(Edit difference data)
|---|
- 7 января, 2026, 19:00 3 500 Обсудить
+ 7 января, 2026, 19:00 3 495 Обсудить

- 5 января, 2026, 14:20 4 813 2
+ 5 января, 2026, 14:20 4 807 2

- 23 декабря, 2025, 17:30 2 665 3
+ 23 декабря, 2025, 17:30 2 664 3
|---|
● Exercise instructions: All records above are to be printed exactly, with nothing omitted.

● The completed task:
- 7 января, 2026, 19:00 3 500 Обсудить
+ 7 января, 2026, 19:00 3 495 Обсудить

- 5 января, 2026, 14:20 4 813 2
+ 5 января, 2026, 14:20 4 807 2

- 23 декабря, 2025, 17:30 2 665 3
+ 23 декабря, 2025, 17:30 2 664 3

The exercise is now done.